For all the constant evolution with the various genres of heavy metal, there are always bands who act as a stabilizing force, consistently producing high-level product that achieves all the appropriate benchmarks of a professional production. Hammers of Misfortune is one of those bands who fans can rely on for an honest, thoughtful production that doesn’t disappoint.
“Dead Revolution” the new album from the American metal artists sees the band going in much the same direction that they’ve always been, but there are enough new twists to interest perhaps even the most fatigued fan. That’s not to say that Hammers of Misfortune isn’t doing the same things they’ve always done so well – harmonies that are well thought out, songs sculpted with meticulous planning and riffs written to catch and inspire. Hammers of Misfortune additionally continues their trend of writing songs that are as long as they need to be (and in some cases perhaps longer,) composing a full album that features only seven cuts.
There’s plenty crammed into those seven cuts, though. “Dead Revolution” is a musical journey of a sizeable scale, living at the intersection of Judas Priest, King Crimson and the Police.

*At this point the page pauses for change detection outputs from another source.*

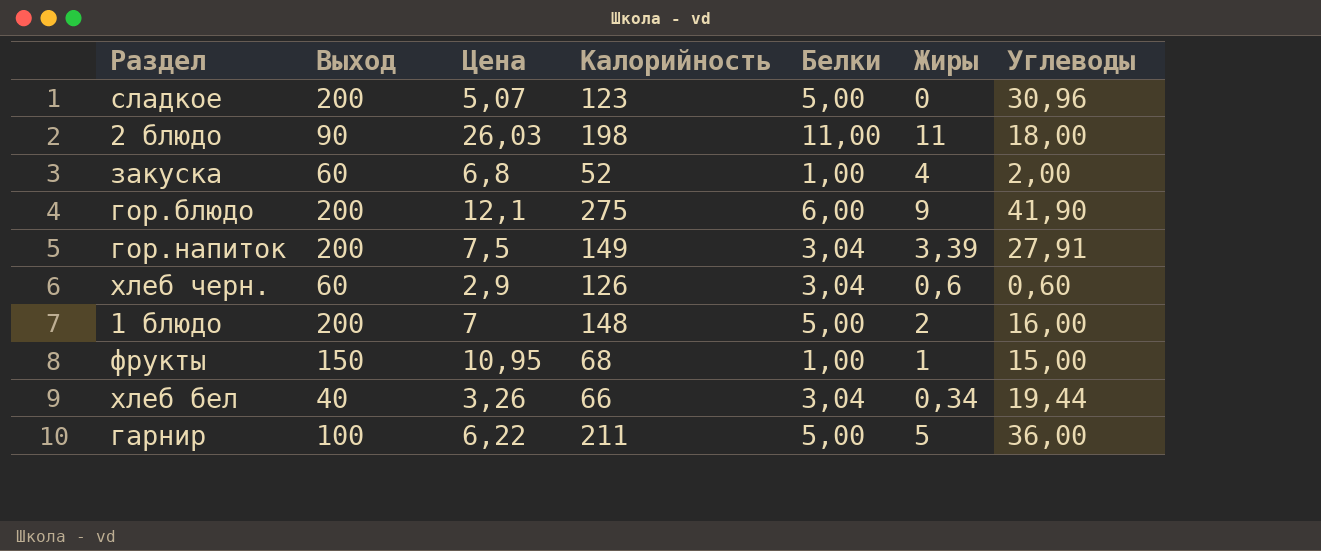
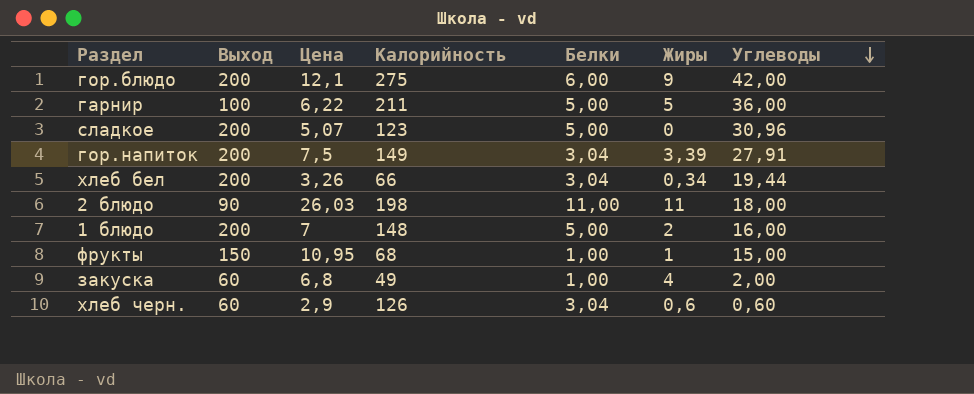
row order: none -> Углеводы descending
гор.блюдо | Углеводы: 41,90 -> 42,00
хлеб бел | Выход: 40 -> 200
закуска | Калорийность: 52 -> 49

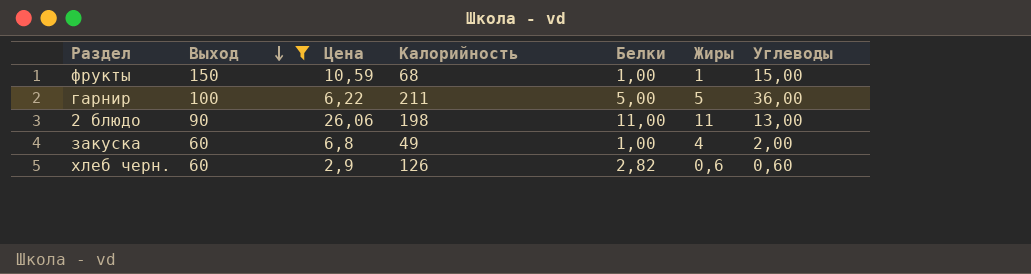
filter: none -> Выход != 200
row order: Углеводы descending -> Выход descending
фрукты | Цена: 10,95 -> 10,59
2 блюдо | Цена: 26,03 -> 26,06
2 блюдо | Углеводы: 18,00 -> 13,00
хлеб черн. | Белки: 3,04 -> 2,82

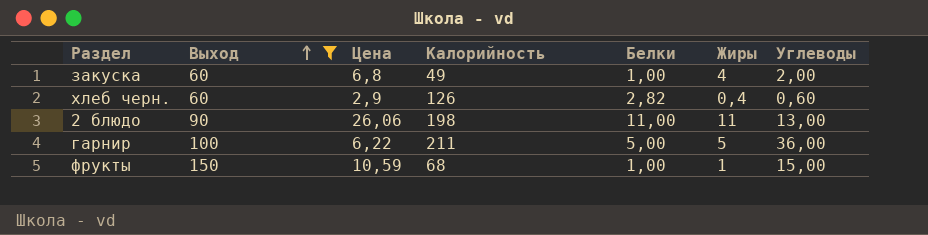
row order: Выход descending -> Выход ascending
хлеб черн. | Жиры: 0,6 -> 0,4

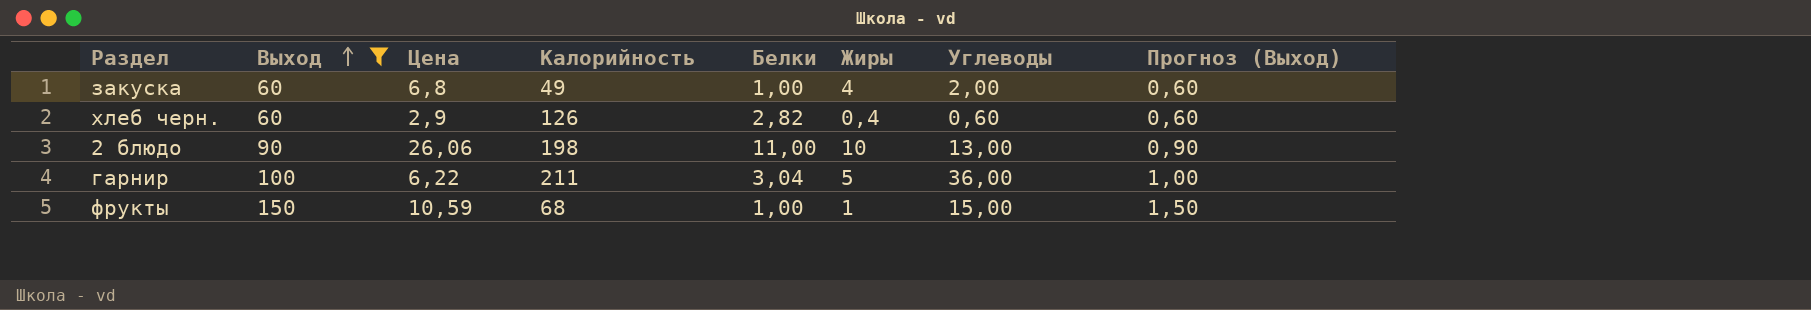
column Прогноз (Выход) | formula: none -> [Выход] * 0,01
2 блюдо | Жиры: 11 -> 10
гарнир | Белки: 5,00 -> 3,04

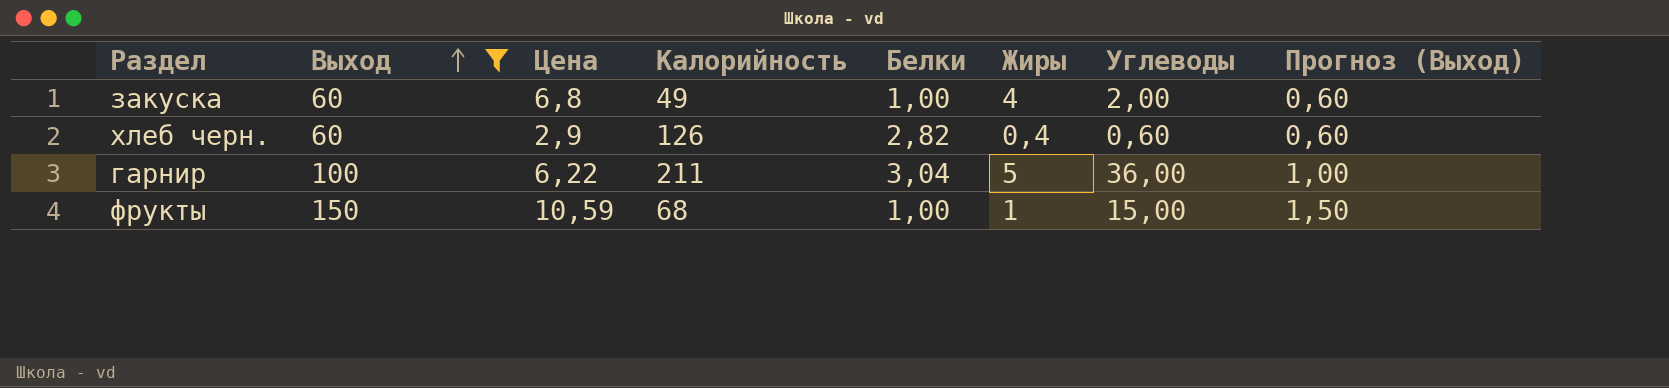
row 2 блюдо: 90 | 26,06 | 198 | 11,00 | 10 | 13,00 | 0,90 -> none

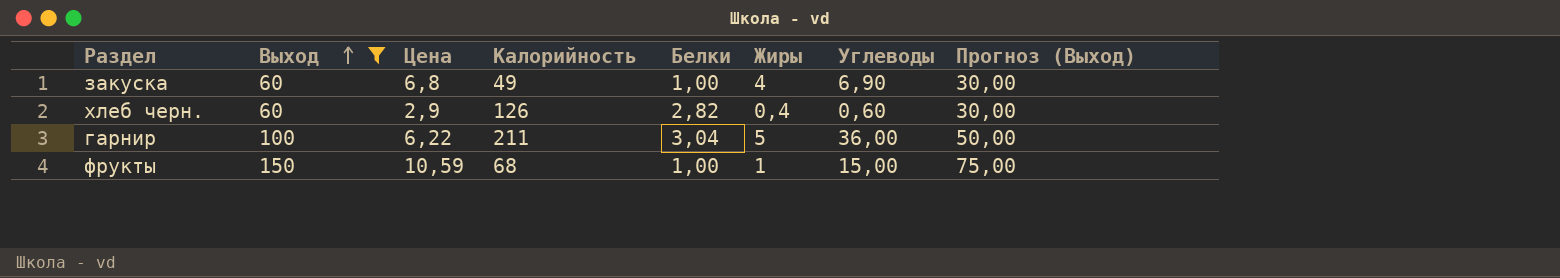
column Прогноз (Выход) | formula: [Выход] * 0,01 -> [Выход] * 0,5
закуска | Углеводы: 2,00 -> 6,90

Addressing the last two of those first, Hammers of Misfortune has always possessed an old-school progressive bend, in the sense that they’re not afraid to change pace and bridge wholly different sections and styles into one cohesive whole. That’s really the linchpin of everything this album stands for – that the band can write an eight-minute sojourn like “The Precipice” and end up with a selection that experiments with color and pace while still remaining artistically cohesive.
There’s a maturity that the band infuses into nearly all of their songs, which helps temper the entire experience with a sense of well-measured articulation. Even as guitars chop their way into the comparatively up tempo opening riffs of “The Velvet Inquisition” to start the album, there’s a pervasive sense that all the musicians involved are under control and pointed in the same direction.

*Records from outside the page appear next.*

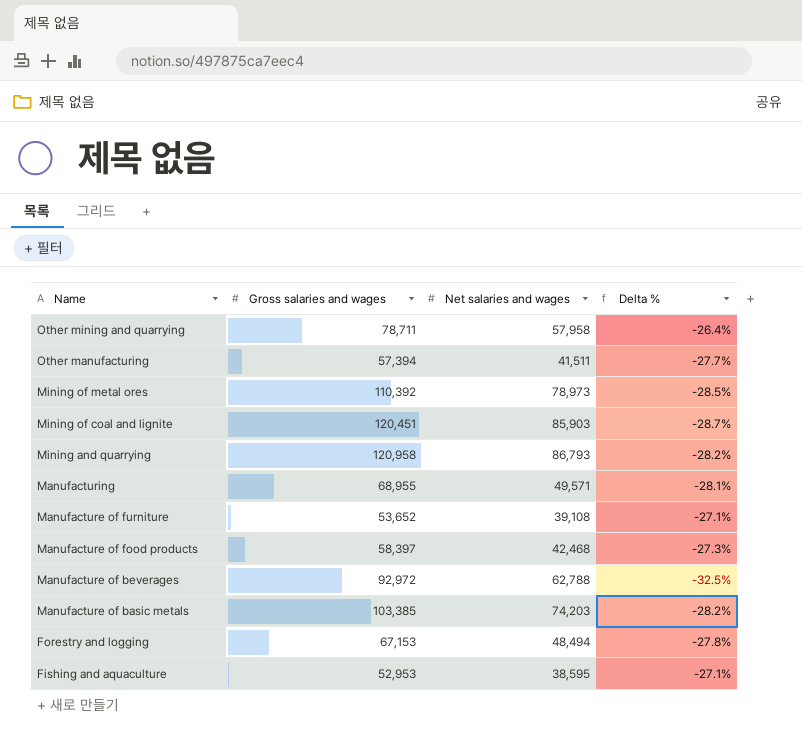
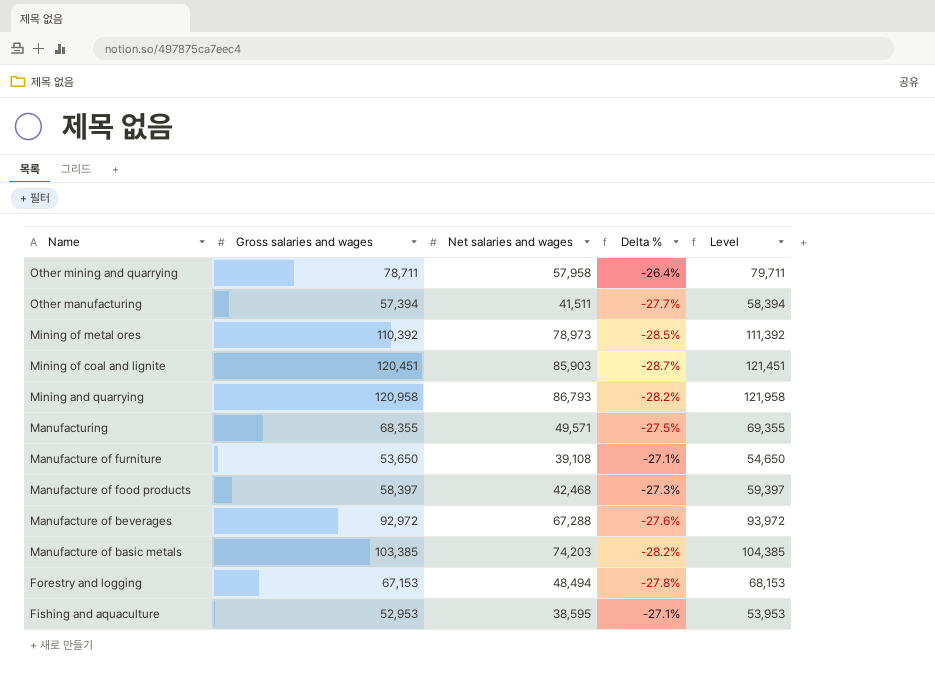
column Level | formula: none -> [Gross salaries and wages] + 1000
Manufacturing | Gross salaries and wages: 68,955 -> 68,355
Manufacturing | Delta %: -28.1% -> -27.5%
Manufacture of furniture | Gross salaries and wages: 53,652 -> 53,650
Manufacture of beverages | Net salaries and wages: 62,788 -> 67,288
Manufacture of beverages | Delta %: -32.5% -> -27.6%

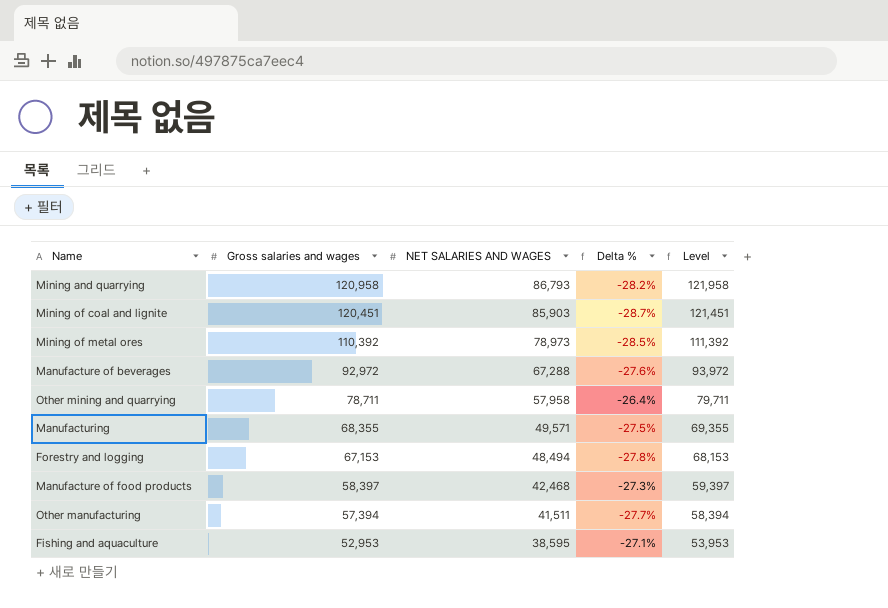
row order: Name descending -> Gross salaries and wages descending
column name: Net salaries and wages -> NET SALARIES AND WAGES
row Manufacture of furniture: 53,650 | 39,108 | -27.1% | 54,650 -> none
row Manufacture of basic metals: 103,385 | 74,203 | -28.2% | 104,385 -> none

Moreover, those same speed riffs, which we see again in the title cut lend not only some versatility into the mix for “Dead Revolution,” but also remind everyone that Hammers of Misfortune is fully capable of showing their teeth when the occasion merits. One of the strengths of this new record is that it displays a full recognition of the atmosphere it wants to craft and then employs effective solutions to make that happen. When the album needs to bite, it does, and when it needs to take the listeners on an expansive journey, it can do that, too, all within one track.

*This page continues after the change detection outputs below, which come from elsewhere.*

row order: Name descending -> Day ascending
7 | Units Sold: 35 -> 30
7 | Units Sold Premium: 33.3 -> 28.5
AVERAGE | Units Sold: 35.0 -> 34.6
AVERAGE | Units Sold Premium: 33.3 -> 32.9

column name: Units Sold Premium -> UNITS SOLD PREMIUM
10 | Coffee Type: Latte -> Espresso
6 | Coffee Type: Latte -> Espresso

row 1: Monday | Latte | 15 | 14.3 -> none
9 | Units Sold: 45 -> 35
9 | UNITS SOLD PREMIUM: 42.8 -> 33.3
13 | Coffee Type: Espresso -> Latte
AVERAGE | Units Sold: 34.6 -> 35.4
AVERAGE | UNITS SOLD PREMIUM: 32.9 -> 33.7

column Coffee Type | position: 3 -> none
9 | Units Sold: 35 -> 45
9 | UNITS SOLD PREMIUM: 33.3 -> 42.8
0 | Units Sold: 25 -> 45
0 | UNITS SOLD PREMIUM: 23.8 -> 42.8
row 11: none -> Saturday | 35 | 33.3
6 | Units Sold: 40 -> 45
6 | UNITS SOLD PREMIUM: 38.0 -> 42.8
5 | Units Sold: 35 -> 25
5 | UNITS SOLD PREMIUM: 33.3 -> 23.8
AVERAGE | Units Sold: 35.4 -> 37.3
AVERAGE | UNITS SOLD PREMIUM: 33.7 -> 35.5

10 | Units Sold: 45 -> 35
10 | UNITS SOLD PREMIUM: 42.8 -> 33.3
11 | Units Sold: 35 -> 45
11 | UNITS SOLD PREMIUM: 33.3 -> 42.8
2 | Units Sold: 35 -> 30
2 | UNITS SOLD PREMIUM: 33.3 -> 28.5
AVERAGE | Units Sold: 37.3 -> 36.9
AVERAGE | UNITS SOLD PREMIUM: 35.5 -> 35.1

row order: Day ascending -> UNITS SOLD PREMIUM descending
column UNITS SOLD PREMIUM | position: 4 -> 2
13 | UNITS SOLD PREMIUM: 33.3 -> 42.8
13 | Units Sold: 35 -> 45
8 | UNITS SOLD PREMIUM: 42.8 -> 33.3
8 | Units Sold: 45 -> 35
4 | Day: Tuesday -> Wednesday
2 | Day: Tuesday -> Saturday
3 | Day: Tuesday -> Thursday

Now, longtime fans of Hammers know what’s coming next, but it bears repeating for those who might be new – listening to this full record requires a certain amount of patience, because these are long songs that aren’t, by nature, instantly accessible. It’s also worth noting that for all the metal chops the record brings to bear, this is not a party album, or even an album fit for moshing. “Dead Revolution” works best as a record taken in quiet contemplation, sort of metal-as-art, and is not the type of experience where you can jump in and out and get the full experience. So listeners may need to be in a specific mindset or of a certain taste to really enjoy the record.
In the end, “Dead Revolution” is at least an equal record to “17th Street” and in many ways may be superior. It took a long while between records to get here, but the wait has been very much worth it. This is a refreshingly professional album that is crisp and clean in a genre where those things cannot be taken for granted.